A l'origine de la renaissance de ce vin qui accompagne fort bien le "fritto misto" (friture de poissons) dégusté sur les plages italiennes, Guido Cocci Grifoni, qualifié par ses filles "d'un peu fou" et aujourd'hui disparu, est considéré comme un héros par ses collègues viticulteurs.
Au nez, un bon pecorino se reconnaît à ses effluves de fruits tropicaux, mais également à des notes de miel et d'herbes aromatiques, avec une touche d'acidité.
Le pecorino - à ne pas confondre avec le fromage au lait de brebis du même nom, que l'on saupoudre sur les pâtes - est un cépage typique des Marches et des Abruzzes, dans l'est de l'Italie.
Selon la légende, il doit son nom aux brebis ("pecora") paissant dans les collines de la région à proximité des pieds de vigne sauvage, et qui se régalaient de ses grains.
"Le pecorino n'est pas juste un cépage exceptionnel, c'est l'une des plus grandes +success story+ du XXe siècle en Italie", affirme Ian d'Agata, auteur en 2014 d'un ouvrage sur les cépages indigènes d'Italie.
- Une petite parcelle pour sortir de l'oubli -
Victime de la désertification des campagnes, la variété aurait pu disparaître sans la ténacité de Guido Cocci Grifoni qui était, au début des années 1980, le seul à croire en son potentiel.
A l'époque, d'autres variétés locales, tels le trebbiano et la malvasia, lui sont préférées pour produire des vins de table distribués par les coopératives de la région.
"Le pecorino n'est pas un cépage généreux. Or en ces temps-là, faire du volume était important car les viticulteurs avaient besoin d'argent", explique à l'AFP Marilena Cocci Grifoni, qui gère désormais l'exploitation familiale d'Arquata del Tronto, aux côtés de sa sœur Paola, oenologue.
Leur père a une intuition géniale: ce cépage presque oublié, dont il rachète une petite parcelle à un viticulteur de 80 ans, à 1.000 m d'altitude, va lui permettre de réaliser son rêve.
Après quelques expérimentations, le premier pecorino, fruit de la récolte 1990, est vendu comme un modeste vin de table.

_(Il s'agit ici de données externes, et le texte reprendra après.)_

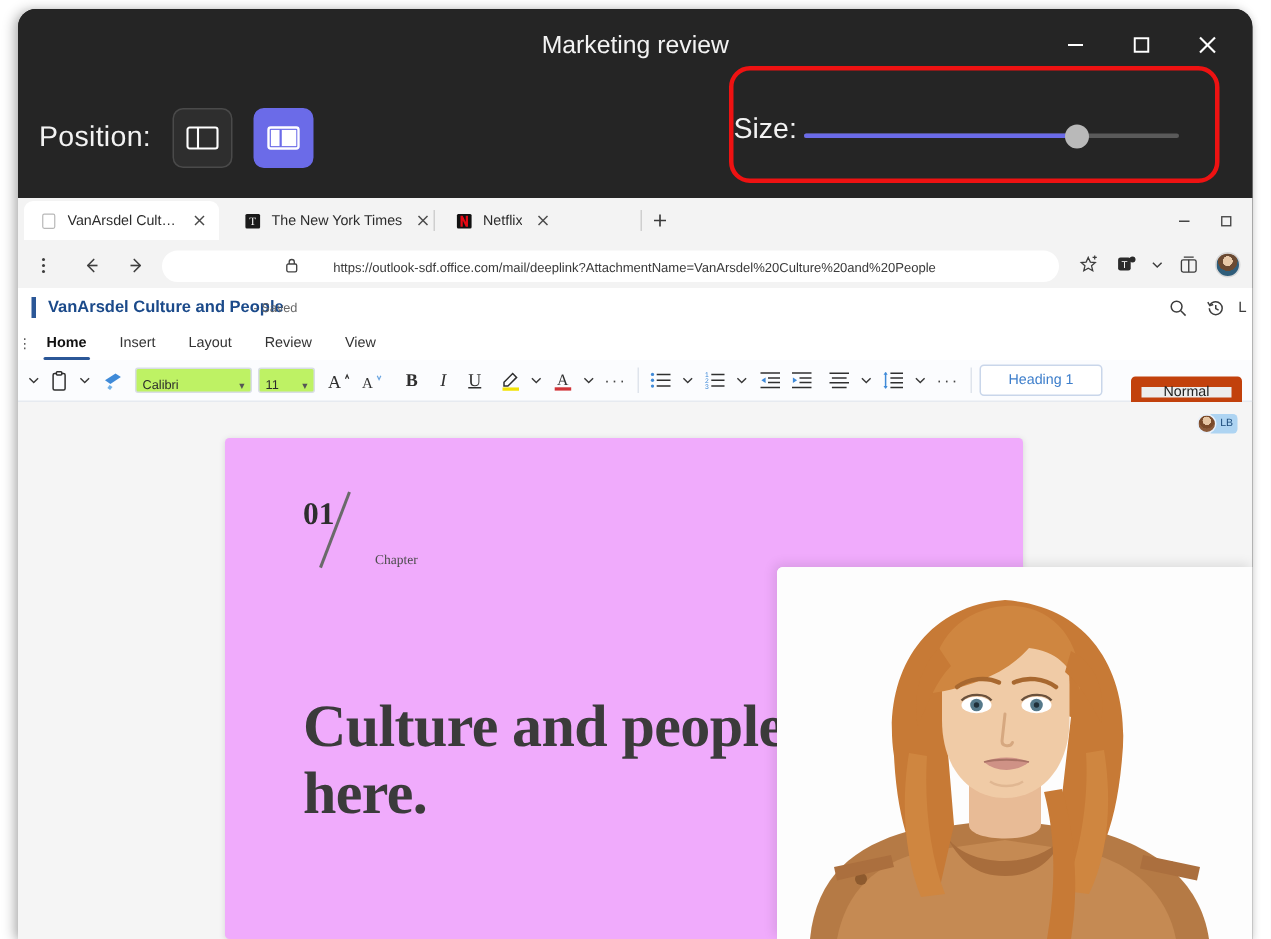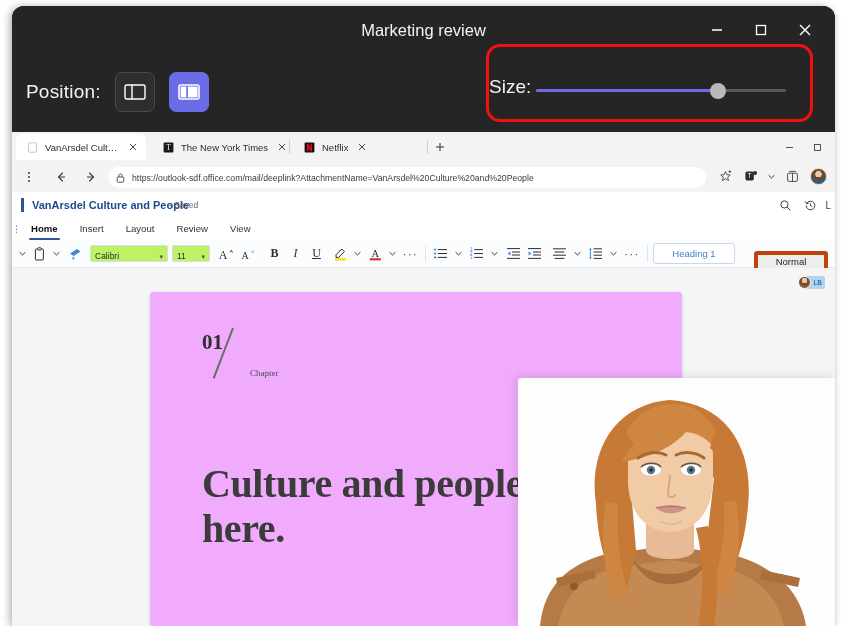--- a/index.html
+++ b/index.html
@@ -175,21 +175,22 @@
     display: flex; align-items: center; justify-content: center;
     color: #3d3d3d; flex: none;
   }
   .omnibox {
     position: absolute; left: 96px; top: 5px;
     width: 598px; height: 21px;
     background: #ffffff;
     border-radius: 11px;
     display: flex; align-items: center;
     padding: 0 8px;
-    gap: 7px;
+    gap: 23px;
+    justify-content: center;
   }
   .omnibox-url {
     font-size: 8.7px; color: #3a3a3a;
     white-space: nowrap; overflow: hidden;
     font-family: "Liberation Sans", sans-serif;
   }
   .addr-actions {
     position: absolute; right: 6px; top: 3px;
     display: flex; align-items: center; gap: 4px;
   }
@@ -292,21 +293,21 @@
   .rb-divider { width: 1px; height: 17px; background: #dfe4ec; margin: 0 5px; flex: none; }
   .style-box {
     height: 21px; border-radius: 3px;
     display: flex; align-items: center; justify-content: center;
     font-size: 9.5px; flex: none;
   }
   .style-heading {
     width: 82px; border: 1px solid #c9d6ea; background: #fff; color: #3d7ecb;
   }
   .style-normal {
-    width: 74px; border: 4px solid #c2410c; background: #eceded; color: #222; margin-top: 16px;
+    width: 74px; border: 7px solid #c2410c; background: #eceded; color: #222; margin-top: 16px;
   }
   .rb-ellipsis { letter-spacing: 1.5px; font-size: 11px; color: #444; }
 
   
   .canvas {
     position: absolute; left: 0; top: 76px;
     width: 823px; height: 358px;
     background: #f5f5f5;
   }
   .page {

Petit à petit, la qualité des vins de Guido commence à être connue et reconnue et, en 2001, le pecorino produit à Offida obtient une dénomination d'origine contrôlée (DOC).
Dix ans plus tard, c'est la consécration avec le passage en DOCG (dénomination d'origine contrôlée et garantie), au même titre qu'un chianti classico ou un barolo.
- Résurrection et baptême -
Même si le pecorino a été ressuscité par la famille Cocci Grifoni dans les Marches, c'est désormais dans les Abruzzes voisines que l'essentiel de la production se fait.
"Les Cocci Grifoni ont redécouvert le pecorino, moi je l'ai baptisé", aime dire Luigi Cataldi Madonna, victiculteur et professeur de philosophie à l'Université, lecteur assidu de Saint Augustin.
Pour lui, le vin n'est pas un "produit noble" mais avant tout "fait pour le peuple": "Je bois quand je suis heureux et que je veux passer du bon temps, avec des amis, c'est pour ça que le vin existe", confie-t-il à l'AFP.
Le pecorino se retrouve désormais jusque dans les rayons des supermarchés britanniques et sur les tables des bons restaurants aux Etats-Unis.
Avec une production qui a explosé entre 2000 et 2011, M. D'Agata appelle cependant à la prudence: il ne faudrait pas que le pecorino soit victime de son succès.
"Aujourd'hui, c'est le vin italien à la mode, et en vieillissant, il devient complexe et très intéressant", estime-t-il. Mais, prévient-il, à force de planter cette variété partout, "et de vouloir en faire un cépage à haut rendement - ce qu'il n'est pas -, on en vient à créer un vin qui ne ressemble ni par sa robe ni par son goût au pecorino qu'on aime".